Forget the Canadiens beating the Capitals and the Penguins, the story of the Boston Bruins ruinous collapse will be the story of this year’s NHL playoffs. The pain Bruins fans are feeling today, after their team gave up a three-goal lead and then the game as Simon Gagne potted the game-winner late in the third period, will be with them for a very, very long time. Oh, and remember the name Simon Gagne. You’re going to see it again.
But the amazing three-goal choke wasn’t the worst part of the series for the Bruins, nor was it the defining moment. That happenes two games earlier, in Game Five. First, a little introduction.
Boston went up early on the seventh-seeded Philadelphia Flyers, running out to a three games to none series lead. They were scoring goals by the truckload and the Flyers didn’t have much of an answer for anything they did. They dropped Game 4, in overtime, but that wasn’t such a big deal. Overtime losses don’t impart a ton of momentum, especially given that Boston seemed to have found a scoring touch they didn’t have during the regular season. Sure, the guy who scored the winning goal in that game, Simon Gagne (remember him?), wasn’t even supposed to be playing after taking a slap shot off his ankle.

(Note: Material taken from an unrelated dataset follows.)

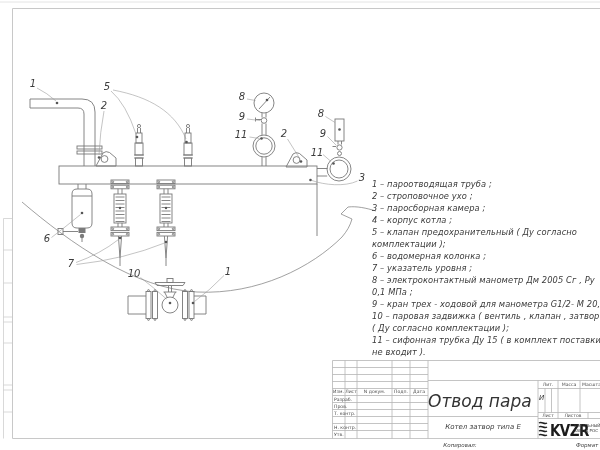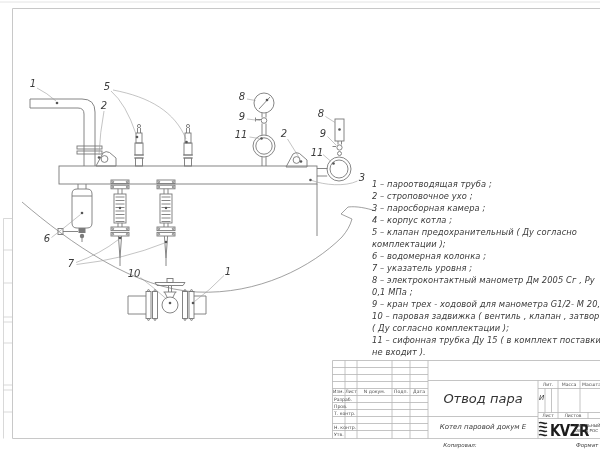"Отвод пара" #doc-title { font-size: 13px -> 17px; text-align: center -> none }
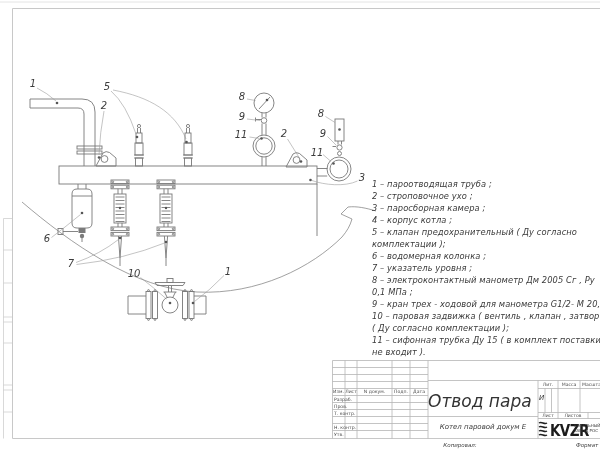"Котел паровой докум Е" div.abs { text: паровой докум -> затвор типа }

What are the chances he’d come up big on a gimpy ankle again (dun dun DUNNNN!)?
Then came Game Five, the night the Bruins lost it all.
The Flyers were already playing their backup goalie, Brian Boucher, who took over for the starter Ray Emery after he went out for the rest of the year with an abdominal injury. Boucher then lost the job to his journeyman backup, Michael Leighton, later in the year then got it back when Leighton sprained his ankle back in March. We’re not talking top-flight netminders here, folks. So, down 3 games to 1, with a backup goalie, against a team that was scoring goals like their were Wayne Gretzky’s Edmonton Oilers, things were looking pretty bleak for the Fly Guys.
Then the injury happened.
Boucher made a dazzling save, his ninth of the night, but got crushed by his own defenseman who then fell on him. His leg was painfully twisted and pinned under his body and that was it for Boucher. Enter Leighton, who hadn’t played since his injury and who had never played in a playoff game.
I did say bleak, right?
Well, Leighton made 14 saves, preserved the shutout, and sent his team into Game Seven. That was your series, right there. The Flyers then became the Team That Wouldn’t Die and now they’re in the Conference Finals.